Koyasan was the last place we visited before going back to Tokyo. It is a UNESCO‘s world heritage site and the center of a Japanese Buddhist sect. It is a small town located on a mountain with more than 100 temples. I put Koyasan on my Japanese list at the last minute after I read an article about travelling for the first time to Japan in Tofugu by Koichi (Koichi, I am a big fan) and boy am I glad I did.
We took a train on a foggy morning from Kyoto station where we purchased a Koyasan World Heritage Pass. It included train rides to and from and also bus rides in Koyasan. The uphill ride was a treat for the eyes, with the greenery and glimpse of Japanese rural living. Once we reached the last station, Gokorakubashi, we had to take a “cable car”; it’s a 45 degree slopped thrilling train ride surrounded by thick forest. We reached Koyasan before noon; the weather was chilly and it started to drizzle. Gladly, I had my Minnie sweater in my backpack. There were busses waiting outside the station so we hopped onto a crowded one hoping that the bus would take us to town, and after a few bus stops we saw our inn. We got off and dragged our luggage to Fukuchi-In, the temple lodging (Shukubo).
We were staying overnight in a Buddhist temple, an actual temple with live-in monks. It is a lovely place with a serene vibe and picture postcard garden views. We explored the Inn, being awed and took pictures of new things. We were behaving exactly like tourists. We stored our luggage and ordered room service for the cheapest dinner, which cost us 3000yen (my two days meal allowance) and headed out.
It was still drizzling when we entered the main gate of Okunouin, the biggest graveyard in Japan, a sacred place and a popular pilgrimage spot. It has hundreds of tombstones, and much of it looks unusual and interesting. The whole atmosphere of this place gave me a tranquil feeling and I think the others felt the same way too. We walked on our own, taking our time and enjoying the effect of the surroundings in the rain. After some time I reached the Torodo Hall, a praying hall with thousands of lamps; it was a glorious sight.

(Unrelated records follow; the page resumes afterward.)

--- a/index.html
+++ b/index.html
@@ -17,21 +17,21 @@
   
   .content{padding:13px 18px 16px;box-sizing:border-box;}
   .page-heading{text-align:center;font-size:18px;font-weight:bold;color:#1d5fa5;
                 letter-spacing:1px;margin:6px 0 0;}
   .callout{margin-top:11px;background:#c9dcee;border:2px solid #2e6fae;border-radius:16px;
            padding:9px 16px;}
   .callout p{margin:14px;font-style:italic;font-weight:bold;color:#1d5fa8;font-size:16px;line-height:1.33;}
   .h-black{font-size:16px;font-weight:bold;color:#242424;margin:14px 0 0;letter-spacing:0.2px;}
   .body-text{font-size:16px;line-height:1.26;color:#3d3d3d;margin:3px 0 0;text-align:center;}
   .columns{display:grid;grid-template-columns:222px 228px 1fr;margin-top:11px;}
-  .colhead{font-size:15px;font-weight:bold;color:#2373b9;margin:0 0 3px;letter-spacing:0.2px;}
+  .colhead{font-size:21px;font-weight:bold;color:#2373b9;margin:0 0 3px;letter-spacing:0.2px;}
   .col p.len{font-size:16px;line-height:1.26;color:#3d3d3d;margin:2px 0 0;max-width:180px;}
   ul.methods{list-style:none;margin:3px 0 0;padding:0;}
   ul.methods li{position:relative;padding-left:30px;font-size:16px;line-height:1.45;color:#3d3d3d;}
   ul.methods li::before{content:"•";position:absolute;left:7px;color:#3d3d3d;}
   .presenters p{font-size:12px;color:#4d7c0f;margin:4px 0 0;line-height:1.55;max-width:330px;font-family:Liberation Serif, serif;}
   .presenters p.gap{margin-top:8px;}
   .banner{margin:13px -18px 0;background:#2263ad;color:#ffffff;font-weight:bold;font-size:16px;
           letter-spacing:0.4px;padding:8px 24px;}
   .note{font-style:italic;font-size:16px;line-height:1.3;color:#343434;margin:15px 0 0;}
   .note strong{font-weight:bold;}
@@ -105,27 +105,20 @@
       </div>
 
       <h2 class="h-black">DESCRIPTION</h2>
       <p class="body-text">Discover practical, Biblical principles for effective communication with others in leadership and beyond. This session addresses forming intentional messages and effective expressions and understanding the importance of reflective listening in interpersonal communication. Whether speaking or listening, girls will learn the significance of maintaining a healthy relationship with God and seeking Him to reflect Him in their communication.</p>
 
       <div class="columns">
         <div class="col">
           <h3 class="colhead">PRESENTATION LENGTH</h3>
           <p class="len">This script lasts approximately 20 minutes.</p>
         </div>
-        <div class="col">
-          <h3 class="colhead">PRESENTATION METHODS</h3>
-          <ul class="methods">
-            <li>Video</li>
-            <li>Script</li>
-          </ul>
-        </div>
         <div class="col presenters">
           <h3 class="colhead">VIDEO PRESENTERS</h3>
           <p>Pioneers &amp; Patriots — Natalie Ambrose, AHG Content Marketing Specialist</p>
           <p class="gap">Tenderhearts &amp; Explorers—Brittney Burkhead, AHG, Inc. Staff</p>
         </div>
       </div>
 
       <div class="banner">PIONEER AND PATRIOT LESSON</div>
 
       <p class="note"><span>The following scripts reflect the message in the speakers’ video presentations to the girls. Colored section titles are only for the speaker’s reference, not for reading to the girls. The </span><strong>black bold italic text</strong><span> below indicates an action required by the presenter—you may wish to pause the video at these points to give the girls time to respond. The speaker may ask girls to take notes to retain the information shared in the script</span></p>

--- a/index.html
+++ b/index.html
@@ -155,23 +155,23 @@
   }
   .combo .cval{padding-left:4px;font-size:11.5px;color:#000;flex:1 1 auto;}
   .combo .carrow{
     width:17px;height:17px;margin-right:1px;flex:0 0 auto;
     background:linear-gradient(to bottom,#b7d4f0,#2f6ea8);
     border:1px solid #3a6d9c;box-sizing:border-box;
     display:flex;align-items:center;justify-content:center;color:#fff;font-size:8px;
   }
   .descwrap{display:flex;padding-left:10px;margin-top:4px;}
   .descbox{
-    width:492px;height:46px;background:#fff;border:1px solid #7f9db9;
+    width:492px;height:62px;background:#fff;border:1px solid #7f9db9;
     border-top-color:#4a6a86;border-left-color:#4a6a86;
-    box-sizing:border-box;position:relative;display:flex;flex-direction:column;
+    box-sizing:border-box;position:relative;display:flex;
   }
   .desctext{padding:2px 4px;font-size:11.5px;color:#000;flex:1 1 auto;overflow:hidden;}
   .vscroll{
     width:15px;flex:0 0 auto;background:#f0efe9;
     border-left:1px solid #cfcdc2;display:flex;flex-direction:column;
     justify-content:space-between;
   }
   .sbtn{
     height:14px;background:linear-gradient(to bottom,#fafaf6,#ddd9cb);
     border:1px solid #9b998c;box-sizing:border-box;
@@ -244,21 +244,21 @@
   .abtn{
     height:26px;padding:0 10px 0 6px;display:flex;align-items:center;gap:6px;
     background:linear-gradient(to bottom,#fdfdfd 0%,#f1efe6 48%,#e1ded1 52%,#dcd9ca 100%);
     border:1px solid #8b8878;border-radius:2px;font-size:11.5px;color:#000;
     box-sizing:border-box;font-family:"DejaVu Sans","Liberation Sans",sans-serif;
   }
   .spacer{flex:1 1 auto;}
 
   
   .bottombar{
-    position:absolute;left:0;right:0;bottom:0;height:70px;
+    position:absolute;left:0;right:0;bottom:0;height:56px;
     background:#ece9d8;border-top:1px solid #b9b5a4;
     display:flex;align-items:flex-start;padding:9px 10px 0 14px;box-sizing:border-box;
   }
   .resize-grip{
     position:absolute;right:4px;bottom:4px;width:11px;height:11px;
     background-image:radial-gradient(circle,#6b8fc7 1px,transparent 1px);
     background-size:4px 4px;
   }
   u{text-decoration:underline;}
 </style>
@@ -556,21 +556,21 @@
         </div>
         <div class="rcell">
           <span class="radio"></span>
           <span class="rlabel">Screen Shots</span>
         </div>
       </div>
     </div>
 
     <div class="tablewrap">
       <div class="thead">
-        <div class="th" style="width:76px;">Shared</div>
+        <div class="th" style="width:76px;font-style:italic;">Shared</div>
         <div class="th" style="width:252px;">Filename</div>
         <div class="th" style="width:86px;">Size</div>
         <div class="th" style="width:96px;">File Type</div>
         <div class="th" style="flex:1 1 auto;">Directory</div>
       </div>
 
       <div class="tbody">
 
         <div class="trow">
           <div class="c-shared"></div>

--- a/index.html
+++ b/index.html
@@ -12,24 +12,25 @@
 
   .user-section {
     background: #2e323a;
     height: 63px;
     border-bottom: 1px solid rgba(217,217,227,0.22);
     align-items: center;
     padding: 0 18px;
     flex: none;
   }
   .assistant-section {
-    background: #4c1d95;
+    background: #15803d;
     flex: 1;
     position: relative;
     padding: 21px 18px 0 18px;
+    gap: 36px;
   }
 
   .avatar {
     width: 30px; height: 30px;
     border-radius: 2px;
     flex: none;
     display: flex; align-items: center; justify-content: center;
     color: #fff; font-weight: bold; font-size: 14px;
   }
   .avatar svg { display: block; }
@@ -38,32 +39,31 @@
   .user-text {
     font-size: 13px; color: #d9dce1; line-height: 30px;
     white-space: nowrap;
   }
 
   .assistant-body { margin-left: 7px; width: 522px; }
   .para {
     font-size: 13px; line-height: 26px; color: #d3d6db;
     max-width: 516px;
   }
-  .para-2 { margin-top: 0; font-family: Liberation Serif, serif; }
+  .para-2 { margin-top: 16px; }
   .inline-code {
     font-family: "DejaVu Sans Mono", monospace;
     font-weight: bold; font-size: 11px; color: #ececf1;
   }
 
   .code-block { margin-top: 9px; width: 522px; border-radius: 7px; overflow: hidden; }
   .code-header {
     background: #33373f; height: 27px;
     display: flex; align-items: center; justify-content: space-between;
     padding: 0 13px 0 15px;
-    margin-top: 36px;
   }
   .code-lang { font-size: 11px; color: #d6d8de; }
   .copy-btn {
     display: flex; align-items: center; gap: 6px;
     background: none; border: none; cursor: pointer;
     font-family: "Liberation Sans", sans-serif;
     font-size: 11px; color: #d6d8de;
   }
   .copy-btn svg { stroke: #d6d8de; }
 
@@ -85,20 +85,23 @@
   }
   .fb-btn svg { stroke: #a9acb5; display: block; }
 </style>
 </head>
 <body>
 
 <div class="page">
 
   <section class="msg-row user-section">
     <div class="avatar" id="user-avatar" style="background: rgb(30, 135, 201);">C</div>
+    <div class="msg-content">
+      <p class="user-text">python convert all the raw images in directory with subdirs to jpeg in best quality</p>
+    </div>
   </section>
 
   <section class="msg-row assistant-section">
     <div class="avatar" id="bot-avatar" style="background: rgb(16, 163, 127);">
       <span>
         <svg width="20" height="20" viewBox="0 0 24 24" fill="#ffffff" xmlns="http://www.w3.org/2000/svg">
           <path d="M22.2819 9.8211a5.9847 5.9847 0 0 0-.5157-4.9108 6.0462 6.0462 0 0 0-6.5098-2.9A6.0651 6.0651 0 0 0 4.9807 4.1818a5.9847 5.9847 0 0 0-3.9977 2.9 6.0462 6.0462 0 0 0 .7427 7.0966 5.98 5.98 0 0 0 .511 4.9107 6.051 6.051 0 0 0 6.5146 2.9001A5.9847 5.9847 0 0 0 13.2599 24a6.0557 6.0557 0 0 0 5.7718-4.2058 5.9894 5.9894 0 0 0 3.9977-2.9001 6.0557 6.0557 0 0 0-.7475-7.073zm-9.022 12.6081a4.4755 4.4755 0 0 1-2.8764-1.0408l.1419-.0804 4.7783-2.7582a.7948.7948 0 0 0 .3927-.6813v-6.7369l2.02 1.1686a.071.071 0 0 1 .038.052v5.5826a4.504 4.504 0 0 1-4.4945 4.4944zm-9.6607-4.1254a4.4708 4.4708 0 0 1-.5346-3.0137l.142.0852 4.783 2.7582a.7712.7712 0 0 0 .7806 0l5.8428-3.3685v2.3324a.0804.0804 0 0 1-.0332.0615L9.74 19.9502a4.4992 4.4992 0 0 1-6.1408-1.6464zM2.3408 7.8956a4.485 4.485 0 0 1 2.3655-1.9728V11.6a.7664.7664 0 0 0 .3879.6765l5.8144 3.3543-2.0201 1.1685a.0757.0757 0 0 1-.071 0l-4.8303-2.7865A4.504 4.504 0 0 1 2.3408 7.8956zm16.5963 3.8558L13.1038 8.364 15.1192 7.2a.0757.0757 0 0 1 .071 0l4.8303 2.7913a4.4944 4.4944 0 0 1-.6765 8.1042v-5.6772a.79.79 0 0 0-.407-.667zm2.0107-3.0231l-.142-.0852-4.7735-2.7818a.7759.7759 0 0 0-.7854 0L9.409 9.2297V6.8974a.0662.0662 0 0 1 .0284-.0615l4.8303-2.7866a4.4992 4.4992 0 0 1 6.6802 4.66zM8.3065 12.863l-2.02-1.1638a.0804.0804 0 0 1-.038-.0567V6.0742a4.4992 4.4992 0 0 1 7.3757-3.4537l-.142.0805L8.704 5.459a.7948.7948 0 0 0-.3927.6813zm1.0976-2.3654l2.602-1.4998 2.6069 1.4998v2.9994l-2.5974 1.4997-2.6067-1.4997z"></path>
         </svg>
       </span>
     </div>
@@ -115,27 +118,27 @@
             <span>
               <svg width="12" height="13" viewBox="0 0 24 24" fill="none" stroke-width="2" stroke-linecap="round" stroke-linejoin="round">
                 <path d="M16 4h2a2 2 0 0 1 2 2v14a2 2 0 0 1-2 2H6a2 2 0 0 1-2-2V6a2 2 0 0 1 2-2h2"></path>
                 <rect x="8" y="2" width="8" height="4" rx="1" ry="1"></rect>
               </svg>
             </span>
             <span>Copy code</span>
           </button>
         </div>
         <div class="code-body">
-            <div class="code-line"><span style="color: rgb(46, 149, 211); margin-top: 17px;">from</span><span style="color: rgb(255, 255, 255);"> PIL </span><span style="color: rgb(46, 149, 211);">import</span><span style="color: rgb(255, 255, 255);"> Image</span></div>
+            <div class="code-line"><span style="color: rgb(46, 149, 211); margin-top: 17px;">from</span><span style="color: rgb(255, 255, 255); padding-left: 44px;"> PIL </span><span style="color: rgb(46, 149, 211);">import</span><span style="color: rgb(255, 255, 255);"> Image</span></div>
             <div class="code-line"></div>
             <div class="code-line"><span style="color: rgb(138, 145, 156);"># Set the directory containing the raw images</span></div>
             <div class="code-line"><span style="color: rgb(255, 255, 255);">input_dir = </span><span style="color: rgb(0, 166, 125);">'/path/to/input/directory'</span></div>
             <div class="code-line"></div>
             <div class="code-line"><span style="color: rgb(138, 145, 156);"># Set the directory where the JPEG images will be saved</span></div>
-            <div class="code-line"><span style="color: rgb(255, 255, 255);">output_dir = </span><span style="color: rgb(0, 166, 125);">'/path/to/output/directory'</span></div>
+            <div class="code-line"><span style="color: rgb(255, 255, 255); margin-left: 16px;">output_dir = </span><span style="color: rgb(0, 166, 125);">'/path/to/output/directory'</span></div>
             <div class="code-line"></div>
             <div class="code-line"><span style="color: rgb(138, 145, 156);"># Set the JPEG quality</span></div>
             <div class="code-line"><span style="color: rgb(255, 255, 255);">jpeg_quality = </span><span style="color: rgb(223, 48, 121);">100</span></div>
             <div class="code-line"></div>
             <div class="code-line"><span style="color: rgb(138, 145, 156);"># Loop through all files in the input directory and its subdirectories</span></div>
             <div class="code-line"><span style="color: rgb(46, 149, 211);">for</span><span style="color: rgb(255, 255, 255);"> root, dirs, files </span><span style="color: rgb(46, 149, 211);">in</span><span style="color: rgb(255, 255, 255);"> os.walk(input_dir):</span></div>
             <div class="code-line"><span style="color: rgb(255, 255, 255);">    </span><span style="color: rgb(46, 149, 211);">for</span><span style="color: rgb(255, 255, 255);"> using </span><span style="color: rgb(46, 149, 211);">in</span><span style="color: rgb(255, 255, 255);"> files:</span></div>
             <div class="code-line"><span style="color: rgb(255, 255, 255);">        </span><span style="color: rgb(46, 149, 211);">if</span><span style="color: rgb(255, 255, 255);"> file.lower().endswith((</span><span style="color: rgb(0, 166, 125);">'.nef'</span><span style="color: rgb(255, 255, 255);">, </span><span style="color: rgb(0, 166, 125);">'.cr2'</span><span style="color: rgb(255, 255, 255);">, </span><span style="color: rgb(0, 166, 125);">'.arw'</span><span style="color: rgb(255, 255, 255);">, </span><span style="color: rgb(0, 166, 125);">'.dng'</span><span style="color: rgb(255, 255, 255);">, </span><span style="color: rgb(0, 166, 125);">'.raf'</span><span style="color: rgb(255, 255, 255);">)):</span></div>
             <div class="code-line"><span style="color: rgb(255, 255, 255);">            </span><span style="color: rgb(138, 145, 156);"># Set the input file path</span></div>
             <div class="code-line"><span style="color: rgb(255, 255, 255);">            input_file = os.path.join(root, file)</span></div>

We had read that it is believed that Buddha will come and raise everyone who is buried in Okunouin and that if you want to be taken to heaven one day you should at least leave a part of yourself too. Yin was intrigued by it and left her eyelash there. She surprises me at times, but I guess we are all looking for a better place, if it is Nirvana for her so be it :). We looked around for a while and since the rain had gotten worse, we decided to go back to the Inn.
It was cold outside, once we reached our room, we changed to Yukata and went to the Onsen. Oh yes, I forgot to mention Fukuchi-in has Onsen, both outdoor and indoor. Onsen is public bathing in hot water from a natural hot spring in Japan. Believed to have healing power derived from its mineral content, it is a part of Japanese culture. I remembered what Yasusi, the Mount Fuji guide told us, he said “Japanese love two thing, dearly, their rice and hot spring bath” and what is not to like about soaking yourself in warm water on a cold day?
To enjoy Onsen first we have to clean ourselves thoroughly. Usually at an open place near the Onsen itself, my guess is so that we can’t cheat with cleanliness before you join others naked. We were given a small towel before going in, and we were supposed to put it on our head like in those Japanese cartoons.
The temperature of the water was a hot 40c and we slowly dipped in to adjust to the heat. Once we got comfortable with the temperature we could really feel our bodies slowly relax, muscle knots loosen up and it was just aahhh…. Lucky for us, it was only the three of us on that day. Saved me from unnecessary stares and a post-naked-body image crisis!
Soaking in the hot spring water was heavenly. We were uber relaxed and I was getting hungry, so we returned to our room. To my pleasant surprise dinner had been served. I had been looking forward to this Shoji-Roju cooking. It was a typical vegetarian monk meal. Everything was tofu and vegetable based. Tonight, the meal (prepared by the temple monks) looked mouth watering and even though it was cooked without oil and there was no garlic added, it was delicious. Dinner was followed by a lovely dessert, but too bad; I and I were full from dinner. This time Yin managed to finish all three (she really loves Japanese food and has been sending us photos every now and then).
We pulled out the futon and I was getting ready to sleep when I checked my phone and I saw two messages from my friends back home, they said they were missing me. Awww, it had been an awesome day.
The next day they held a morning prayer at 6am, and guests were welcome to join and observe. After that we had another round of onsen, ate our breakfast and stored our luggage at the entrance. We would be going to Danjo Garan before leaving for Tokyo later.
It was a beautiful autumn morning to explore Danjo Garan, the birth place of Koyasan. It is a big monastery complex used to train monks. Danjo Garan has many temples in the complex; the most famous one is Daito. This striking red temple stands magnificently against the blue sky. We walked around the complex, enjoying the perfect morning views before taking the train back to Tokyo.
Koyasan had a calming effect and definitely an interesting experience. If you have a day or two to spare, do visit and stay in a Shukubo.